** Opening Data section block **

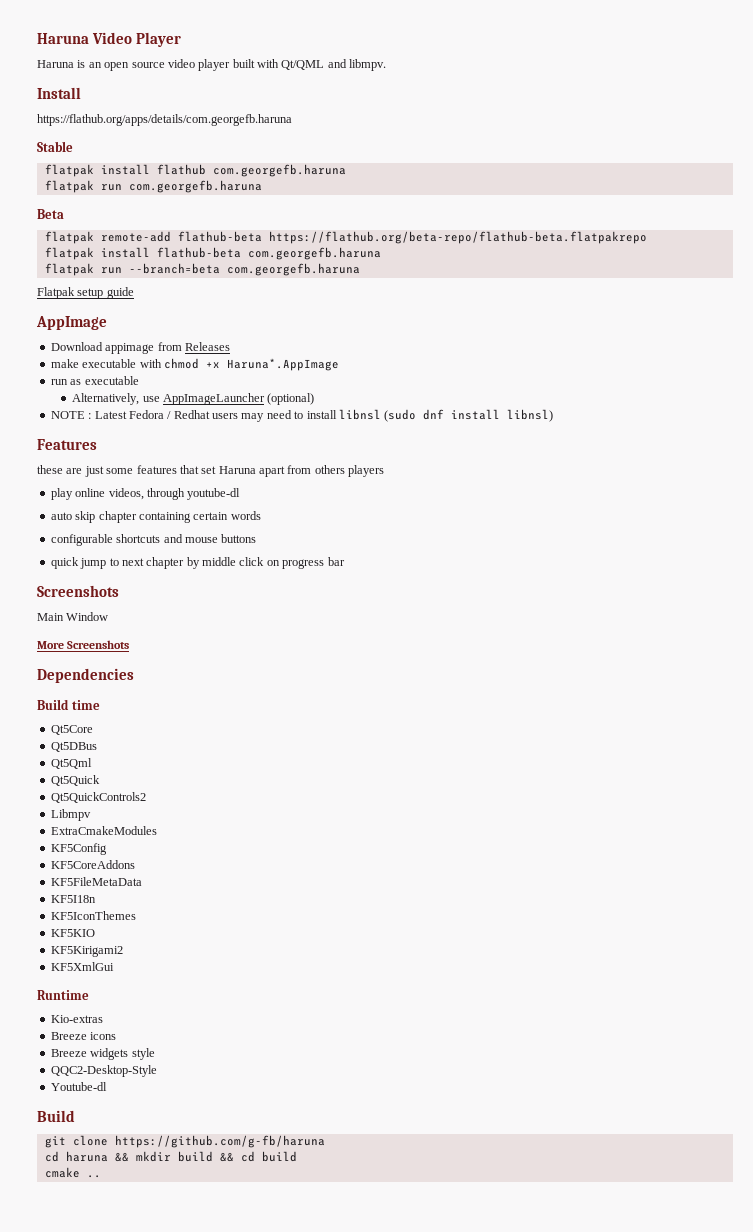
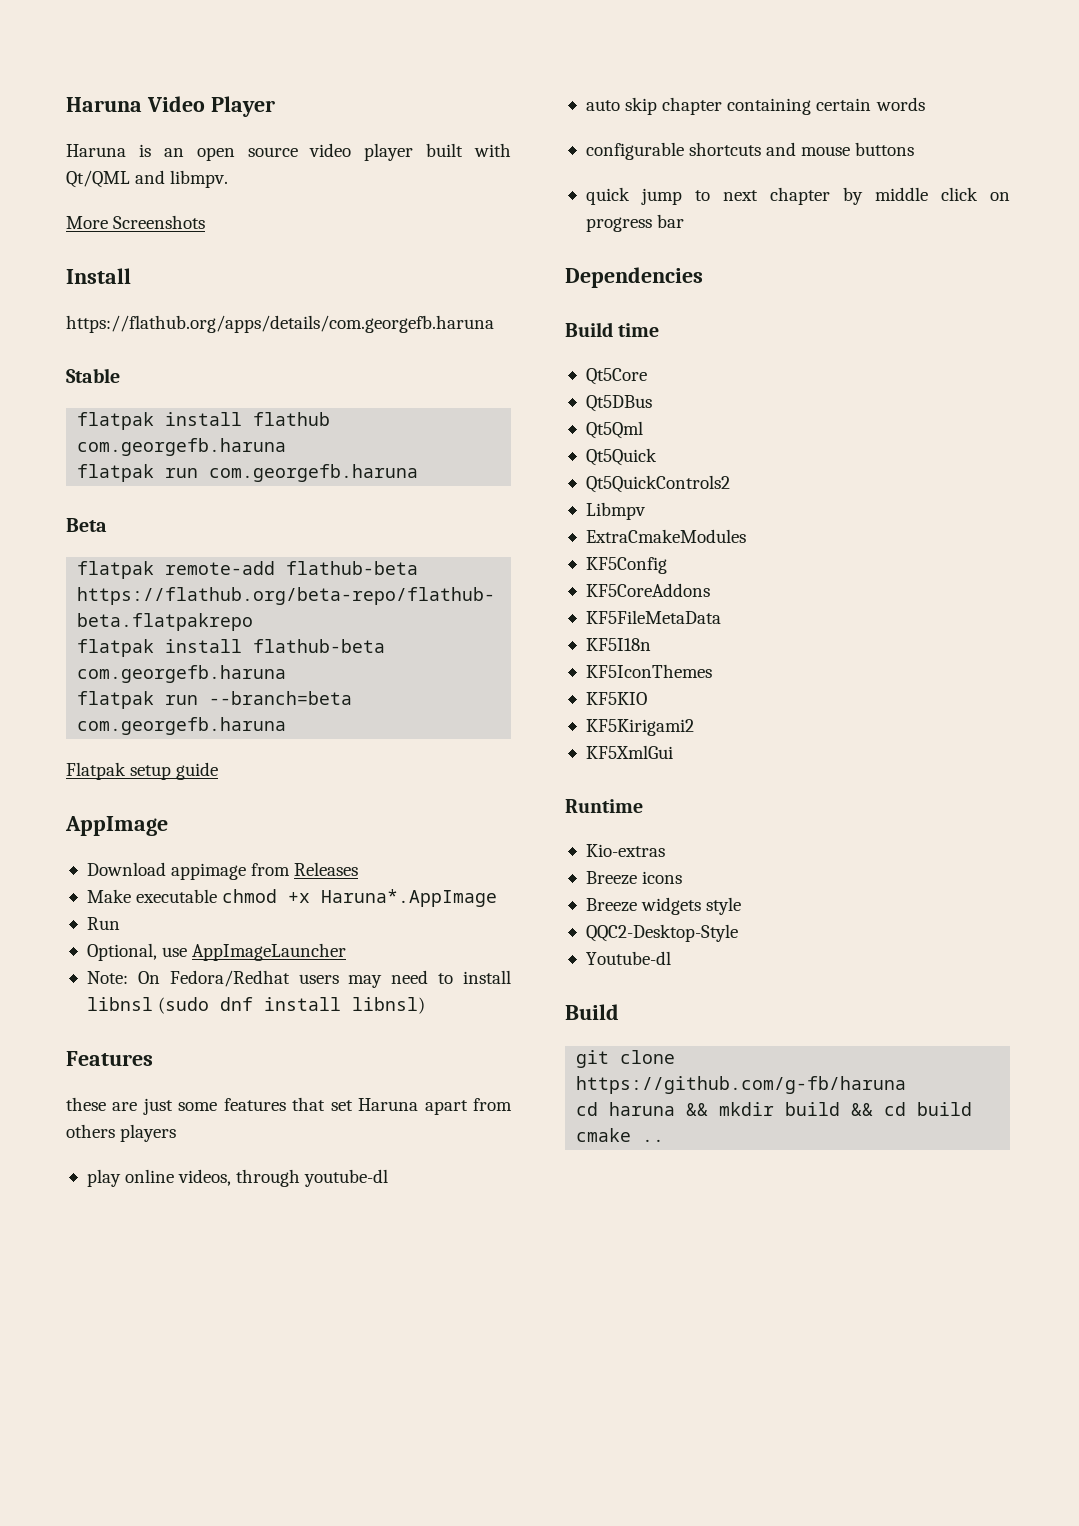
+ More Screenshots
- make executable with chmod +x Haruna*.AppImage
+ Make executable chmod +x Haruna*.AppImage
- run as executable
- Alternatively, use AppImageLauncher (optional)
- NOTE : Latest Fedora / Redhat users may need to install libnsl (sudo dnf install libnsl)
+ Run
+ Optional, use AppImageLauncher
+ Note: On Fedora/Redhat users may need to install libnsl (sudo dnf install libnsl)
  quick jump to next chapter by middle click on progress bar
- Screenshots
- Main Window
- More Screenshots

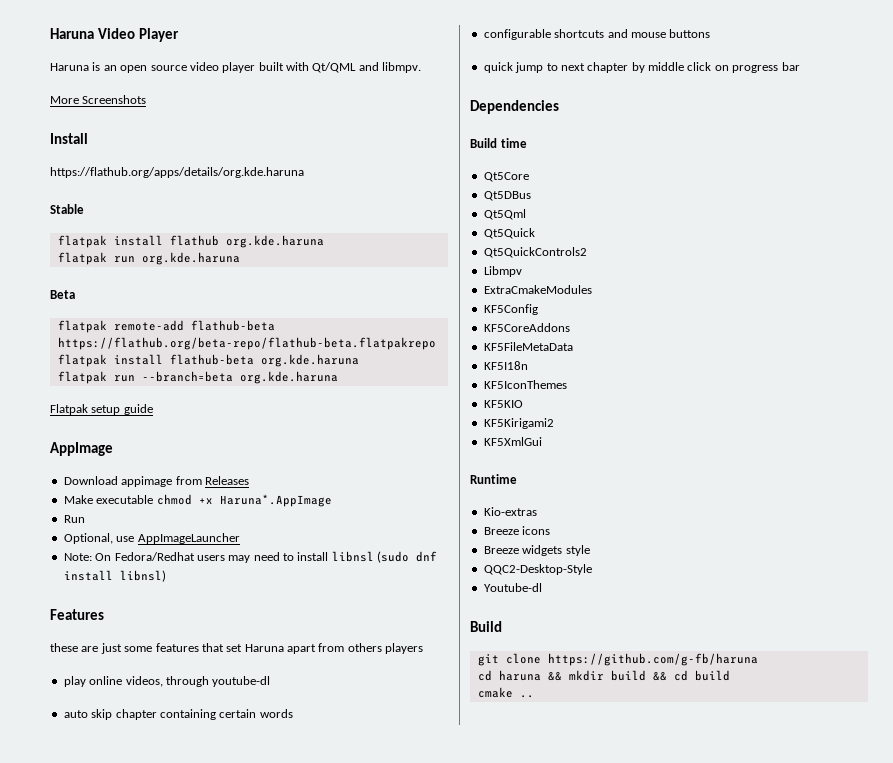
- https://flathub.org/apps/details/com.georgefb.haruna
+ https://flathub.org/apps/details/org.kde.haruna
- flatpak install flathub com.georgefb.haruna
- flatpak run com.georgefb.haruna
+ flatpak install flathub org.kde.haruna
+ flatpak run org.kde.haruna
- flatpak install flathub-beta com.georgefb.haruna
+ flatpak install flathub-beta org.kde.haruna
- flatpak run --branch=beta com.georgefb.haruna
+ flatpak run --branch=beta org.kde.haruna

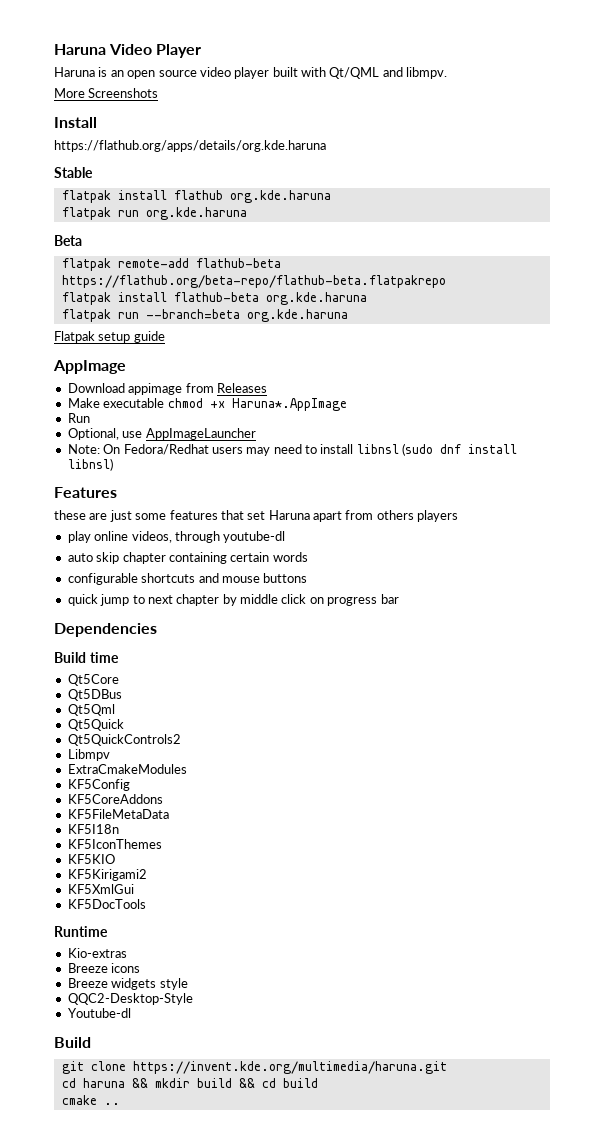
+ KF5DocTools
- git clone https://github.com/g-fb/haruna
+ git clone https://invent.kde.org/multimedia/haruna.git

** Closing Data section block **

◆ Action item
Would you copy, word for word, only the lines above from the one containing "quick jump to" through the one containing "install flathub-beta org.kde.haruna", both included, and please leave out the pictures?

◆ Task answer
  quick jump to next chapter by middle click on progress bar
- Screenshots
- Main Window
- More Screenshots

- https://flathub.org/apps/details/com.georgefb.haruna
+ https://flathub.org/apps/details/org.kde.haruna
- flatpak install flathub com.georgefb.haruna
- flatpak run com.georgefb.haruna
+ flatpak install flathub org.kde.haruna
+ flatpak run org.kde.haruna
- flatpak install flathub-beta com.georgefb.haruna
+ flatpak install flathub-beta org.kde.haruna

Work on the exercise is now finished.